Marten meint, dass ein anderes, ebenso wichtiges Merkmal dieser Zeit die verschiedenen kommunenartigen Wohnformen waren. Er wohnt zuerst, noch in seiner Heimatstadt Braunschweig, in einer der ersten Wohngemeinschaften, die es dort gab, dann in Berlin in einem Studentenwohnheim und wieder in einer WG in Kreuzberg. So bildete das Zusammenleben mit einer Gruppe in einem besetzten Haus eine durchaus natürliche Entwicklungsstufe des gesellschaftlichen Miteinanders, die es zu erproben galt.

Fast sofort begann er Pläne für das breitangelegte Kinderbetreuungsprogramm mit zu entwickeln, wie z.B. einen Jugendklub für die türkischen Jugendlichen aus der Nachbarschaft. Diese waren 12 bis 18 Jahre alt, zu alt also für die Kita. So ist der „FC Regenbogen“ entstanden, der fabrikeigene Fußball Club.
Bevor er in der Kita arbeitete, machte er ein Praktikum in einem Projekt für Schüler aus sozial benachteiligten Milieus und bekam später eine ABM-Stelle in der Jugendkulturarbeit.

Wie es aber in der Fabrik typisch ist und zu dem alternativen Lebensstil gehört, bleibt man nie bei einer Beschäftigung auf Lebenszeit, sondern probiert neue Formen und neue Betätigungsfelder aus. So ist er nach fünf Jahren Arbeit in der Kita ins kalte Wasser gesprungen: in die Organisation des Kinderkinos; eine Arbeit, die er bis heute macht.

In dieser Zeit hat er sich mit Susanne befreundet, sie waren ineinander verliebt, zogen zusammen, alle fünf: Susanne, ihre zwei Töchter, er und seine Tochter. Sie haben einen gemeinsamen Sohn und wohnen immer noch zusammen, obwohl einmal auch eine Trennung eintrat und sie alle beide mit jemand anderem liiert sind.

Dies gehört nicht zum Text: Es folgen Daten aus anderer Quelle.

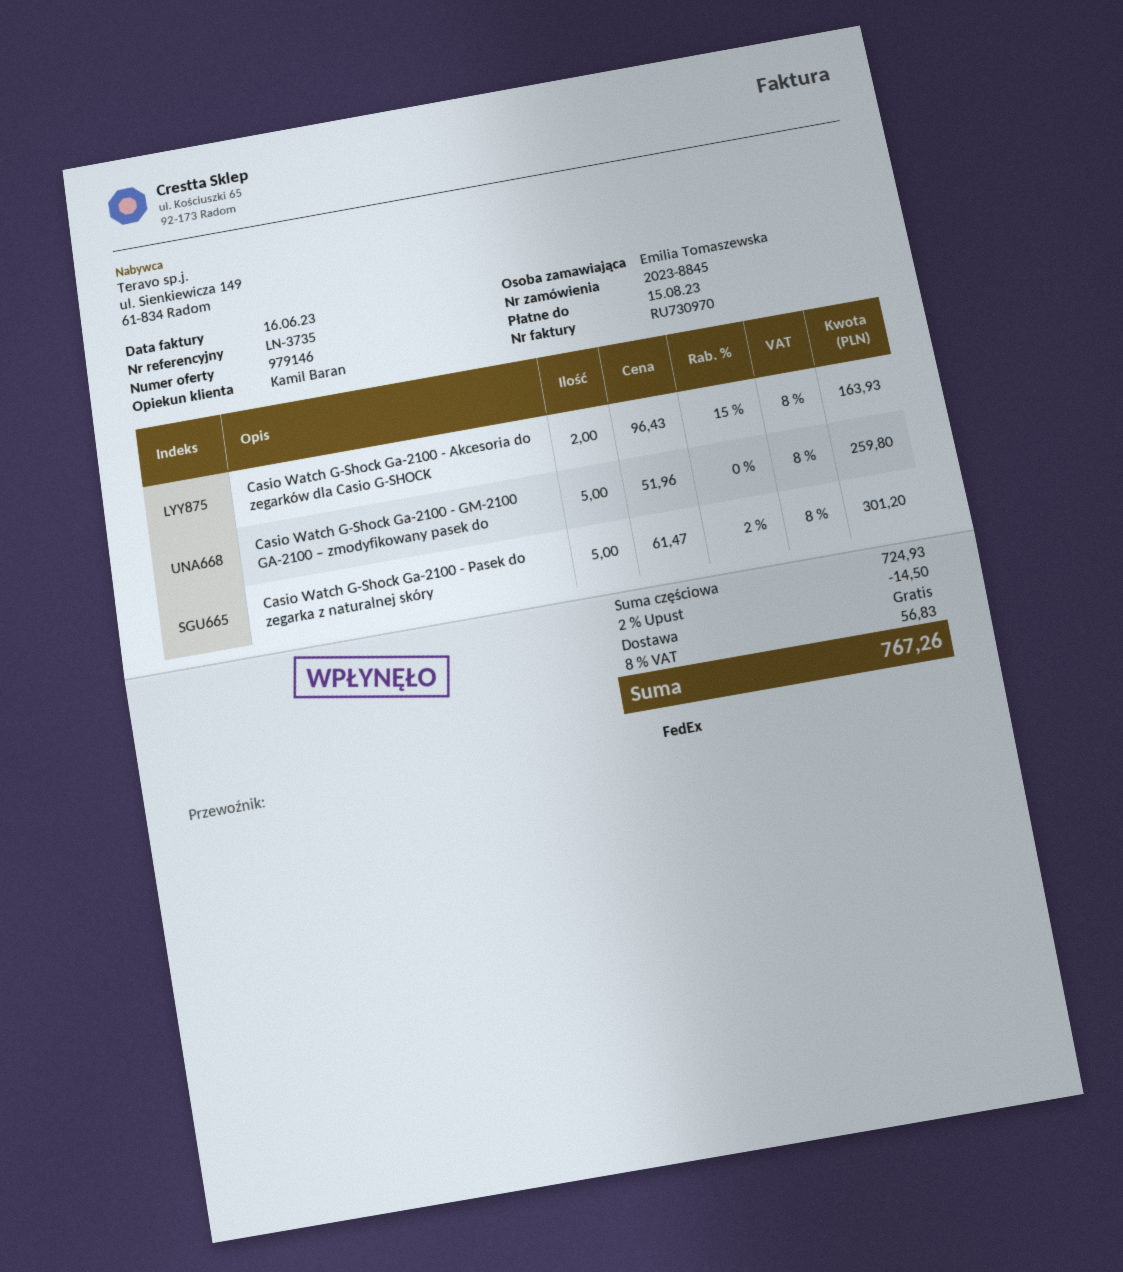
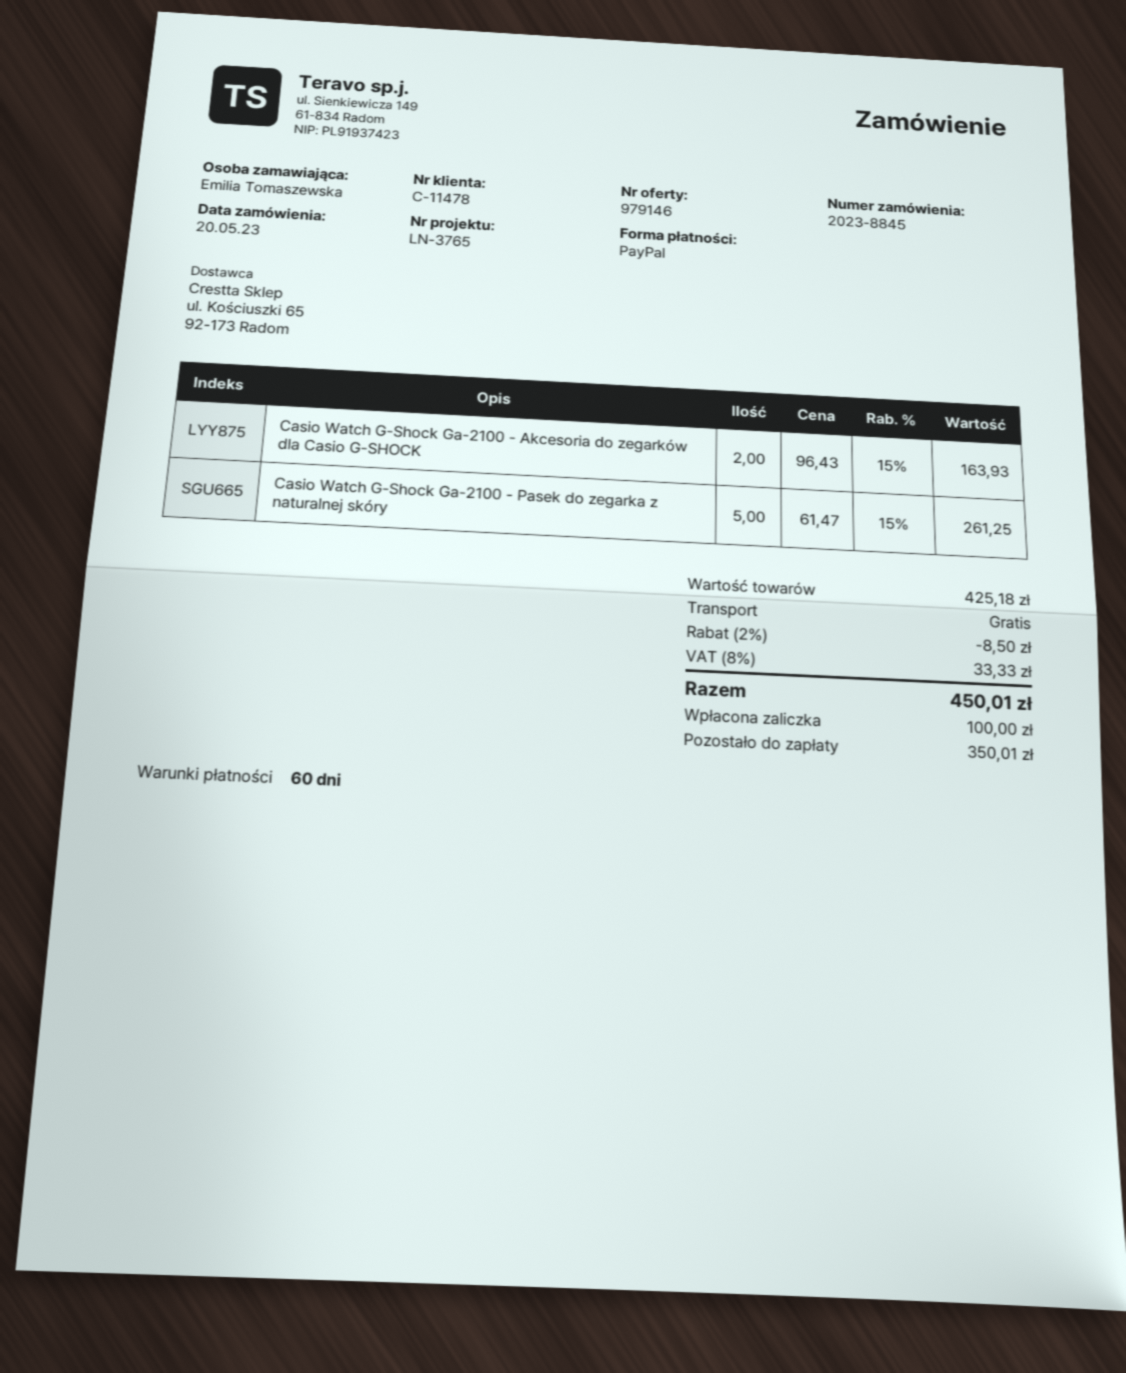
reference: LN-3735 -> LN-3765
Casio Watch G-Shock Ga-2100 - GM-2100 GA-2100 – zmodyfikowany pasek do: 5 x 51.96 = 259.80 -> none
Casio Watch G-Shock Ga-2100 - Pasek do zegarka z naturalnej skóry: 5 x 61.47 - 2% = 301.20 -> 5 x 61.47 - 15% = 261.25
subtotal: 724.93 -> 425.18
discount: 2% = 14.50 -> 2% = 8.50
tax: 8% = 56.83 -> 8% = 33.33
total: 767.26 -> 450.01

Marten gehört zum Vorstand der Regenbogenfabrik und arbeitet im Team des RegenbogenKinos.

Ich habe die Gelegenheit gehabt, Marten und seine Freundin Chris besser als viele andere in der Fabrik kennenzulernen, weil sie zu der „Arbeitsgruppe CD“ gehörten. Chris ist eine fröhliche Persönlichkeit, Marten eher nachdenklich.

Ich hatte immer das Gefühl, er sei ein ausgeglichener, glücklicher Mensch. Auch glücklich verliebt. Ich habe jedoch nicht gefragt. Vielleicht bin ich altmodisch, aber ich stelle diese Frage lieber den Frauen als den Männern. Man wusste aber, dass ich kreuz und quer und über die Fabrik laufe und stets frage: Bist du glücklich?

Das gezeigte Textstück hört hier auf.